Twins

WARNE: The Twins Should Promote Nick Gordon

Mandatory Credit: Kim Klement-USA TODAY Sports

The Miguel Sano injury situation trudged through Day 18 on Tuesday without much of an update as the Minnesota Twins prepared to open a quick two-game series with the St. Louis Cardinals.

“(It was) more of the same today,” manager Paul Molitor said. “(He) ran the bases. Still, from my vantage point, we’re not seeing max effort, which we’re going to need to see. He’s swinging the bat fine. It’s just going to making sure he can do everything he needs to on a baseball field and play a position defensively.”

That pretty much falls in line with Molitor’s comments on Monday, where he said Sano was not “very close” to returning.

But whether that’s 7-to-10 days — or perhaps longer — the Twins have stomached a lack of offense without Sano for too long.

That’s not an indictment on Eduardo Escobar, the team’s erstwhile third baseman while Sano has been down.
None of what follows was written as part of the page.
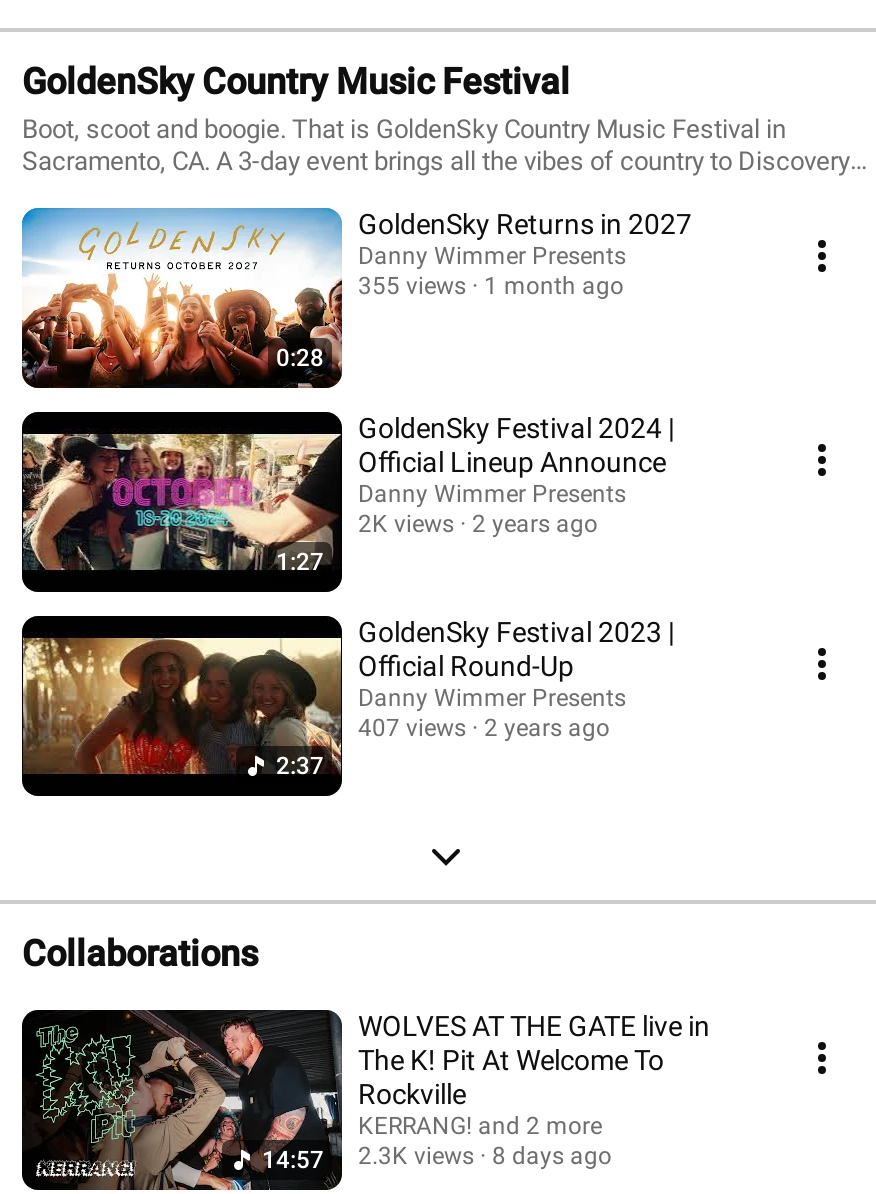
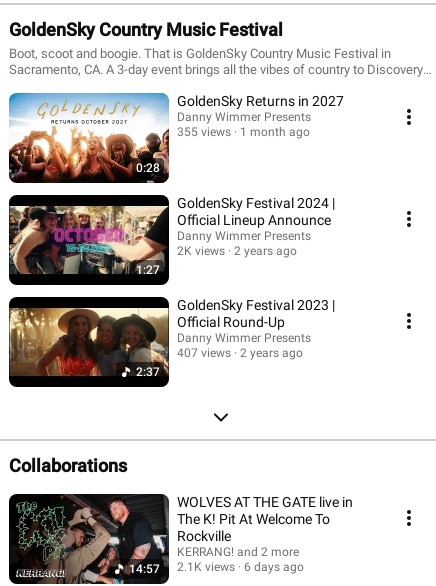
- 2.3K views
+ 2.1K views

- 8 days ago
+ 6 days ago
Coming into Tuesday’s game, Escobar is hitting a very Sano-like .274/.329/.548 with seven homers in 34 games.

That’s a 34-homer pace for 162 games — six more than Sano’s career-high of 28, set last season.

The issue has come at shortstop, as Escobar has slid over and left the spot open for Ehire Adrianza. Adrianza did a fine job as a utility player in 2017, but is clearly stretched as a regular. He’s hitting just .229/.295/.286 through 78 plate appearances this season, a little less than half the number he took last year (186) when he hit .265/.324/.383 and filled in capably all over the diamond defensively.

That’s not to say that Adrianza doesn’t have a spot on the 25-man roster of a winning club. He provided the Twins with a win of value — per Fangraphs’ WAR metric — last season. But if the idea was that Adrianza was only going to fill in briefly while Sano recuperated, it’s quickly becoming clear that’s no longer the case.

Sano’s roster spot was filled by 33-year-old journeyman Gregorio Petit, who prior to 2018 had cups of espresso with the A’s (2008-09), Astros (2014), Yankees (2015) and Angels (2016), but had only once played more than 40 games in any big league season. Even by virtue of a strong six-game stretch with the Twins where he’s hitting .429, he’s still just a career .255/.297/.355 hitter.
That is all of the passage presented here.